On the ground floor of the gallery, across nine large paintings, her oversized, cavorting figures are executed in thick marker, oil, acrylic, and spray paint, in a seductive palette that includes teal, ochre, yellow, pink, and red. The wall murals — which extend the frame of these paintings to the seams of the room — are made quickly in situ days before opening, and will be washed away when it closes. McGurn clearly works both impulsively and intuitively. Patches of canvas might be left raw and untreated, while others are flushed with thick washes of color. The loosely brushed corporeal anatomies intersect and seep into one another. On the walls, this creates an optical illusion of shadowy afterimages, as if these fluid bodies are insinuating an awareness of their own ephemerality. They are often unclothed — occasionally embellished with a pair of shoes, red lipstick, a cigarette — yet they somehow avoid being exposed in their potential nudeness. The composition intermittently veers into surreal or dream-like territory: a pair of lips, pirouetting disembodied legs, or a singular, cocked arm can be spotted drifting away toward the ceiling. Even when the bodies are languid, there is a sense of restlessness and a refusal of inertia. Across a series of smaller ink drawings on sugar and brown paper — exhibited in the space downstairs — these lean, athletic limbs and pointed toes continue to push against the hard borders of their fixtures, escaping over the edges, or are even rendered on the protective glass itself.

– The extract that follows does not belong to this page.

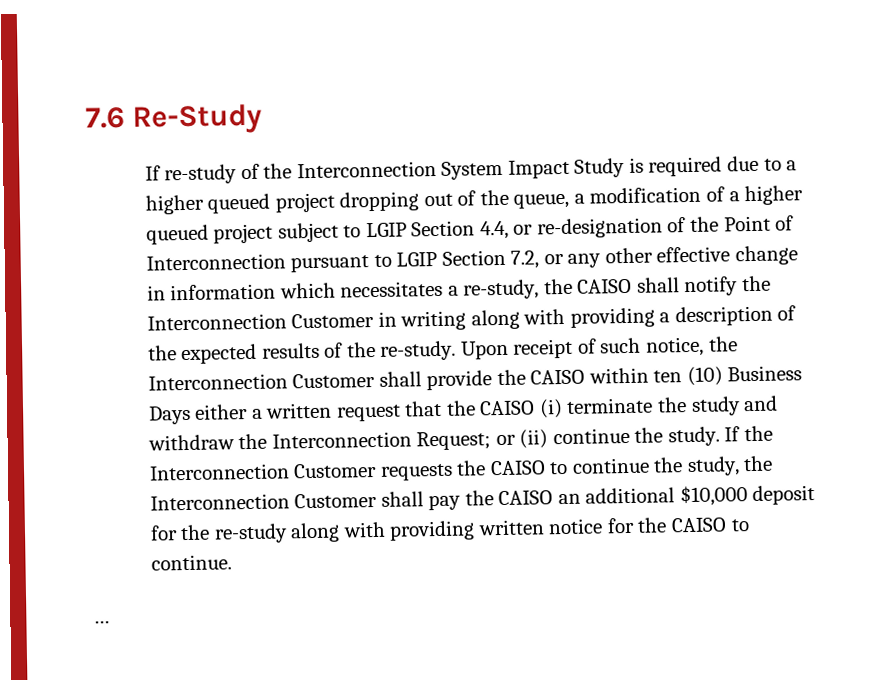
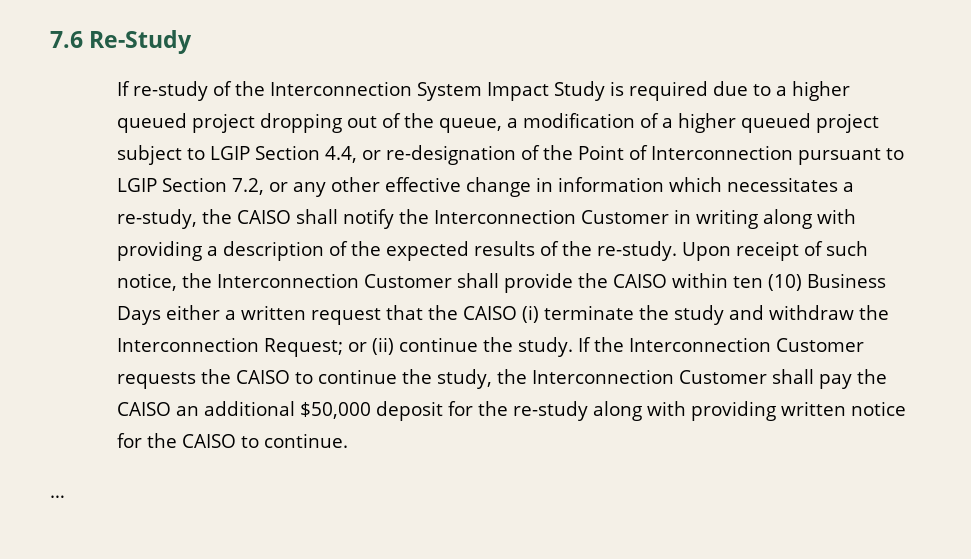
- If the Interconnection Customer requests the CAISO to continue the study, the Interconnection Customer shall pay the CAISO an additional $10,000 deposit for the re-study along with providing written notice for the CAISO to continue.
+ If the Interconnection Customer requests the CAISO to continue the study, the Interconnection Customer shall pay the CAISO an additional $50,000 deposit for the re-study along with providing written notice for the CAISO to continue.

Despite their openness and assumed familiarity, these are not individual characters but rather ciphers for a state of mind and mood. They are figurative in form but somehow executed through a language of abstraction. Akin to Renaissance frescos, McGurn’s figures are iconographic, symbolic, components of a whole worldview. Through their multifarious guises, they embody a sustained and collective presence, however fleeting their gestures might be.